Aid workers warn of a “bloodbath” and struggle every day to provide even basic aid and stop the spread of disease.
Any Israeli military advance into the Rafah area in southern Gaza it can cause massive deaths to one million Palestinians stranded there, with humanitarian aid at risk of collapse, aid workers said today.
Israel threatened to move on from Khan Younis, the southern Gaza Strip’s main city of Rafah, where the population has quintupled as people flee to escape shelling, often under evacuation orders, after Israel launched its offensive against the Palestinian group that rules Gaza .
About 1.5 million people are now piling up in filthy, overcrowded shelters or on the street crammed into a stretch of land between the Egyptian and Israeli border fences and the Mediterranean, and by Israeli forces.
Doctors and aid workers are struggling to provide even basic aid and stop the spread of disease.
“No war can be allowed in a huge refugee camp,” said Jan Egeland, secretary general of the Norwegian Refugee Council (NRC), warning of the risk of a “bloodbath” if Israeli operations expand there.
“Expanded hostilities in Rafah could cause the humanitarian response to collapse,” the NRC added in a statement.
The Reuters agency has taken in recent days footage of funerals of civilians killed by Israeli strikes.
Israel says it is taking steps to avoid harming civilians and accuses Hamas fighters of hiding among them, including in shelters — which Hamas denies.
About 28,000 Palestinians have been confirmed dead, according to Gaza’s health ministry, in a war that broke out on October 7 when Hamas militants killed 1,200 people and took 253 hostages in Israel, according to Israeli accounts.

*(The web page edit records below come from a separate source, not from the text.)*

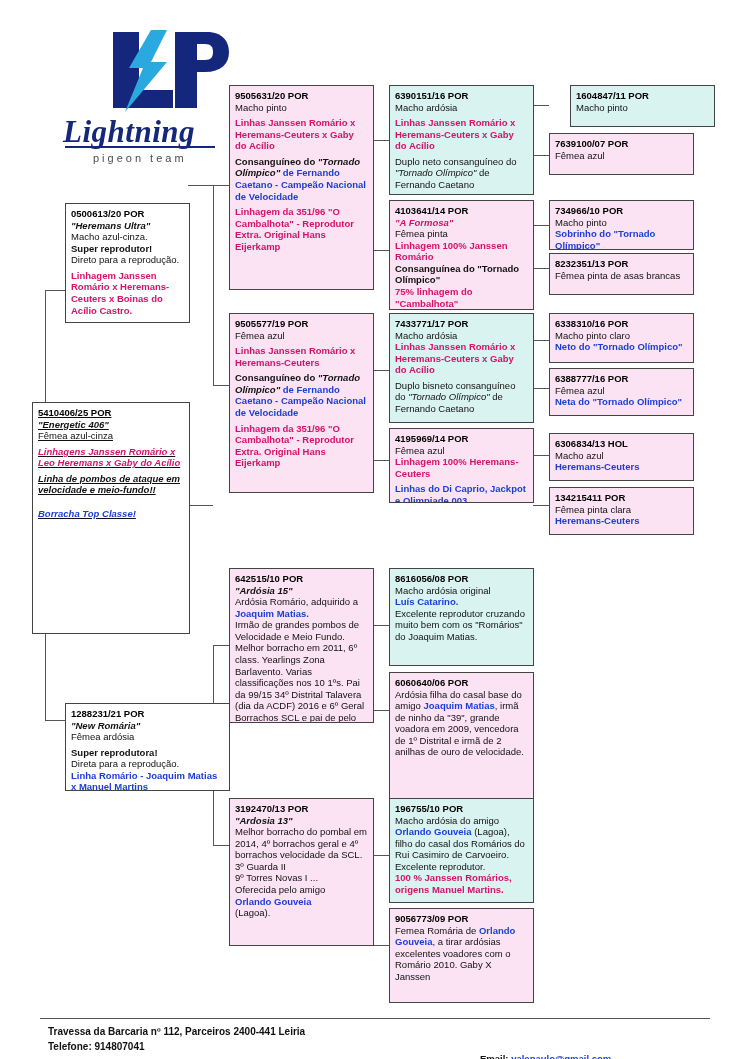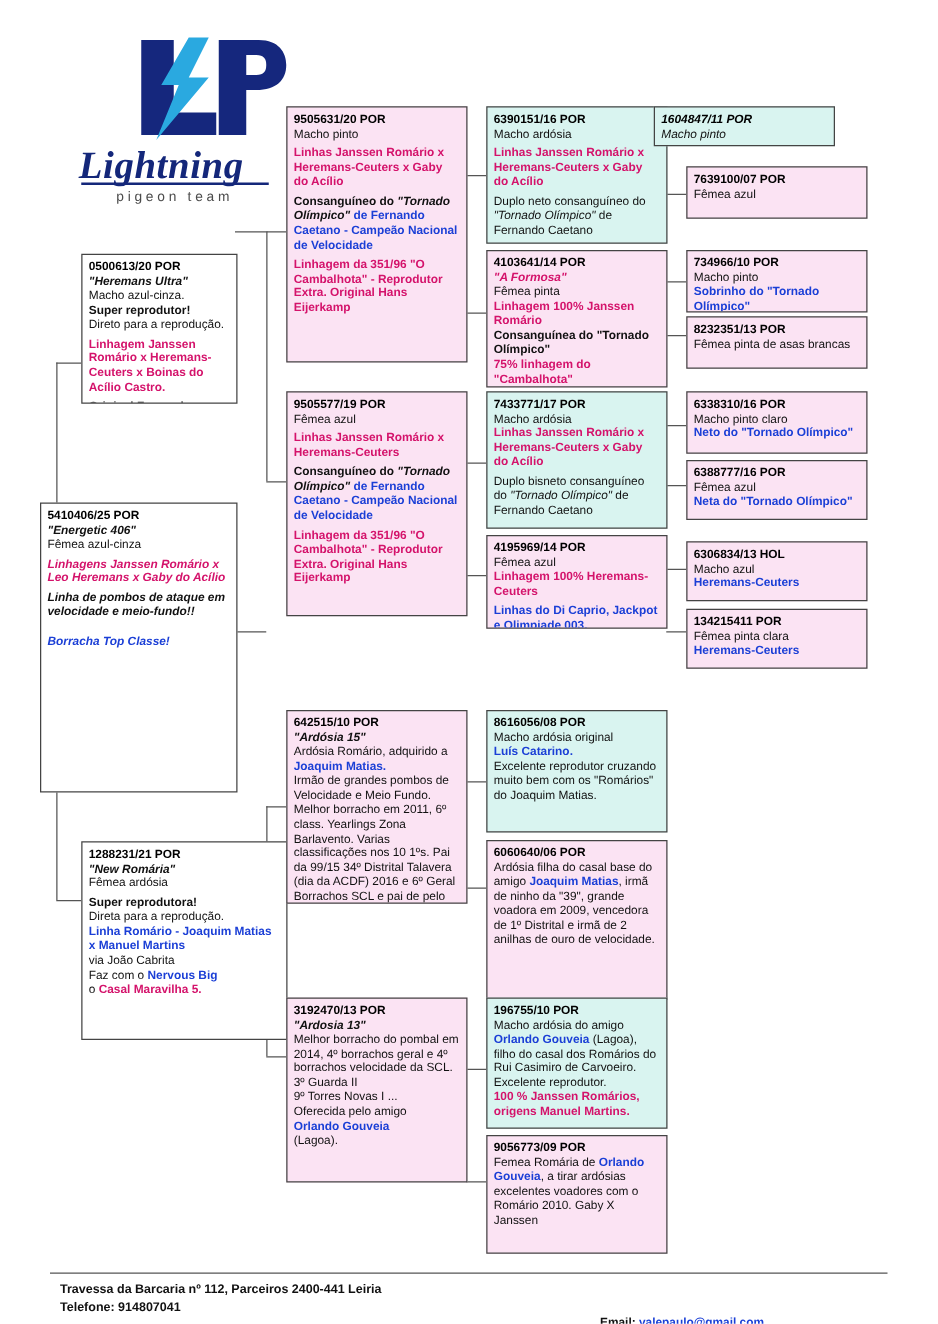--- a/index.html
+++ b/index.html
@@ -101,21 +101,21 @@
 
 <div class="ln-h" style="left:533px; top:105px; width:16px;"></div>
 <div class="ln-h" style="left:533px; top:155px; width:16px;"></div>
 <div class="ln-h" style="left:533px; top:225px; width:16px;"></div>
 <div class="ln-h" style="left:533px; top:268px; width:16px;"></div>
 <div class="ln-h" style="left:533px; top:340px; width:16px;"></div>
 <div class="ln-h" style="left:533px; top:388px; width:16px;"></div>
 <div class="ln-h" style="left:533px; top:455px; width:16px;"></div>
 <div class="ln-h" style="left:533px; top:505px; width:16px;"></div>
 
-<div class="box white" style="left:32px; top:402px; width:158px; height:232px;">
+<div class="box white" style="left:32px; top:402px; width:158px; height:232px;text-decoration:underline;">
   <p class="ln id">5410406/25 POR</p>
   <p class="ln it b">"Energetic 406"</p>
   <p class="ln">Fêmea azul-cinza</p>
   <div class="sp"></div>
   <p class="ln red it b">Linhagens Janssen Romário x Leo Heremans x Gaby do Acílio</p>
   <div class="sp"></div>
   <p class="ln it b">Linha de pombos de ataque em velocidade e meio-fundo!!</p>
   <div class="sp"></div>
     <div class="sp"></div>
     <div class="sp"></div>
@@ -127,21 +127,21 @@
   <p class="ln it b">"Heremans Ultra"</p>
   <p class="ln">Macho azul-cinza.</p>
   <p class="ln b">Super reprodutor!</p>
   <p class="ln">Direto para a reprodução.</p>
   <div class="sp"></div>
   <p class="ln red b">Linhagem Janssen Romário x Heremans-Ceuters x Boinas do Acílio Castro.</p>
   <div class="sp"></div>
   <p class="ln b">Original Fernando Caetano (Metaloarte)</p>
 </div>
 
-<div class="box white" style="left:65px; top:673px; width:165px; height:159px;">
+<div class="box white" style="left:65px; top:703px; width:165px; height:88px;">
   <p class="ln id">1288231/21 POR</p>
   <p class="ln it b">"New Romária"</p>
   <p class="ln">Fêmea ardósia</p>
   <div class="sp"></div>
   <p class="ln b">Super reprodutora!</p>
   <p class="ln">Direta para a reprodução.</p>
   <p class="ln blue b">Linha Romário - Joaquim Matias x Manuel Martins</p>
   <p class="ln">via João Cabrita</p>
   <p class="ln"><span>Faz com o </span><span class="blue b">Nervous Big</span></p>
   <p class="ln"><span>o </span><span class="red b">Casal Maravilha 5.</span></p>
@@ -238,21 +238,21 @@
   <p class="ln">Macho ardósia do amigo</p>
   <p class="ln"><span class="blue b">Orlando Gouveia</span><span> (Lagoa), filho do casal dos Romários do Rui Casimiro de Carvoeiro. Excelente reprodutor.</span></p>
   <p class="ln red b">100 % Janssen Romários, origens Manuel Martins.</p>
 </div>
 
 <div class="box pink" style="left:389px; top:908px; width:145px; height:95px;">
   <p class="ln id">9056773/09 POR</p>
   <p class="ln"><span>Femea Romária de </span><span class="blue b">Orlando Gouveia</span><span>, a tirar ardósias excelentes voadores com o Romário 2010. Gaby X Janssen</span></p>
 </div>
 
-<div class="box cyan" style="left:523px; top:85px; width:145px; height:32px;font-style:italic;">
+<div class="box cyan" style="left:570px; top:85px; width:145px; height:42px;">
   <p class="ln id">1604847/11 POR</p>
   <p class="ln">Macho pinto</p>
 </div>
 <div class="box pink" style="left:549px; top:133px; width:145px; height:42px;">
   <p class="ln id">7639100/07 POR</p>
   <p class="ln">Fêmea azul</p>
 </div>
 <div class="box pink" style="left:549px; top:200px; width:145px; height:50px;">
   <p class="ln id">734966/10 POR</p>
   <p class="ln">Macho pinto</p>

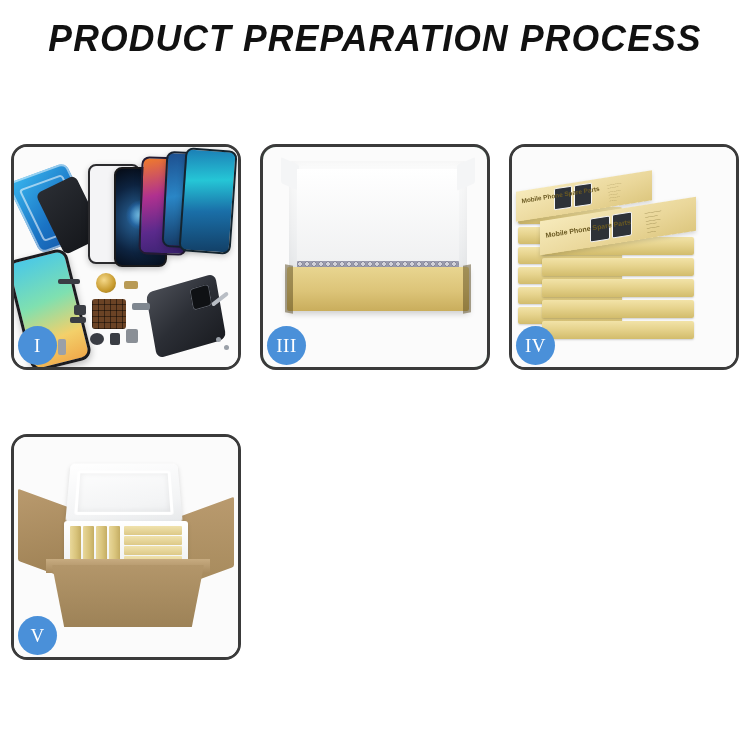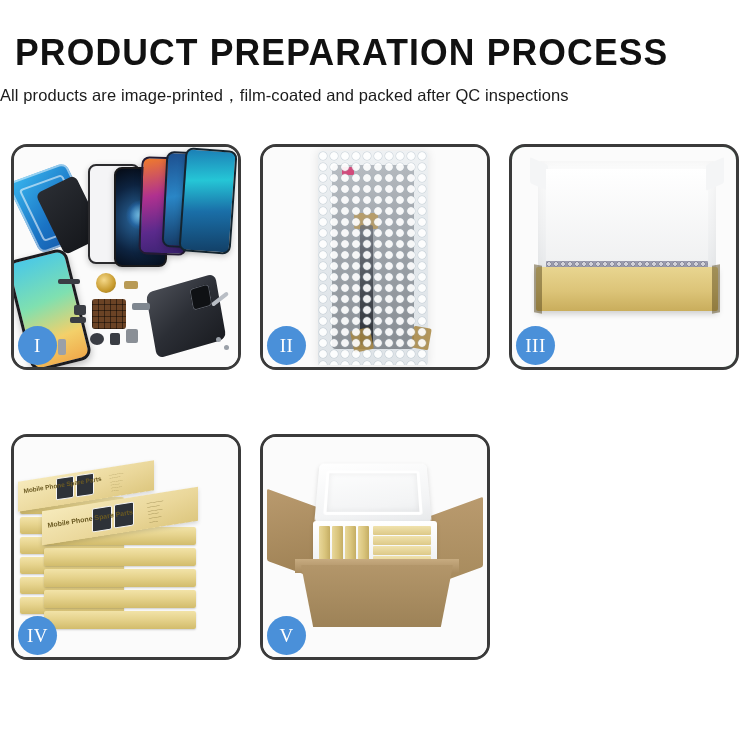--- a/index.html
+++ b/index.html
@@ -10,21 +10,23 @@
   body {
     width: 750px;
     height: 750px;
     font-family: "Liberation Sans", sans-serif;
     overflow: hidden;
     position: relative;
   }
 
   
   .header {
-    padding-top: 34px;
+    text-align: center;
+    padding-top: 20px;
+    font-style: italic;
   }
   .page-title {
     font-family: "Liberation Sans", sans-serif;
     font-size: 37px;
     font-weight: 700;
     letter-spacing: 1.2px;
     color: #111111;
     line-height: 1.05;
     margin: 0;
     transform: scaleX(0.96);
@@ -361,21 +363,20 @@
   }
   .p6 .tape {
     position:absolute; background: rgba(120,96,60,.28); border-radius:1px;
   }
 </style>
 </head>
 <body>
 
 <div class="header">
   <h1 class="page-title">PRODUCT PREPARATION PROCESS</h1>
-  <p class="page-subtitle">All products are image-printed，film-coated and packed after QC inspections</p>
 </div>
 
 <div class="grid">
 
   <div class="panel p1">
     <div class="panel-inner">
       <div class="film"></div>
       <div class="film2"></div>
       <div class="ph ph-a"></div>
       <div class="ph ph-b"></div>
@@ -395,34 +396,20 @@
       <div class="chip" style="left:96px;top:186px;width:10px;height:12px;"></div>
       <div class="chip" style="left:112px;top:182px;width:12px;height:14px;background:#8a8f96;"></div>
       <div class="chip" style="left:44px;top:192px;width:8px;height:16px;background:#9aa0a8;"></div>
       <div class="chip" style="left:210px;top:198px;width:5px;height:5px;border-radius:50%;background:#9aa0a8;"></div>
       <div class="chip" style="left:202px;top:190px;width:5px;height:5px;border-radius:50%;background:#9aa0a8;"></div>
       <div class="chip" style="left:196px;top:150px;width:20px;height:4px;background:#b9bec5;transform:rotate(-38deg);"></div>
     </div>
     <div class="badge">I</div>
   </div>
 
-  <div class="panel p2">
-    <div class="panel-inner">
-      <div class="bag">
-        <div class="screen"></div>
-        <div class="conn"></div>
-        <div class="flex"></div>
-        <div class="conn2"></div>
-        <div class="conn3"></div>
-        <div class="sticker"></div>
-        <div class="bubbles"></div>
-      </div>
-    </div>
-    <div class="badge">II</div>
-  </div>
 
   <div class="panel p3">
     <div class="panel-inner">
       <div class="lid">
         <div class="foam" style="position:absolute;left:8px;top:8px;width:162px;height:100px;background:linear-gradient(180deg,#ffffff,#eff0f1);"></div>
       </div>
       <div class="contents"></div>
       <div class="tray"></div>
     </div>
     <div class="badge">III</div>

A doctor who left Gaza last week described Rafah as a “closed prison” with excrement everywhere on the streets, which are so crowded that there is hardly any room for medical vehicles to pass.
“If the same bombs that were used on Khan Younis are used on Rafah, the toll will be at least double or triple because it is so densely populated,” Santos Kumar said.
The charity ActionAid said some people end up eating grass. “Every person in Gaza is hungry now, and the world has only 1.5 to 2 liters of unsafe water every day to meet all their needs,” her statement said.
Aid groups say they cannot move people to safer areas because Israeli troops are stationed in the north, and that the aid allowed into the enclave is not enough for everyone.
“All our shelters are overflowing with people and we can’t take any more,” said Juliette Touma, spokeswoman for the UN agency for Palestine refugees.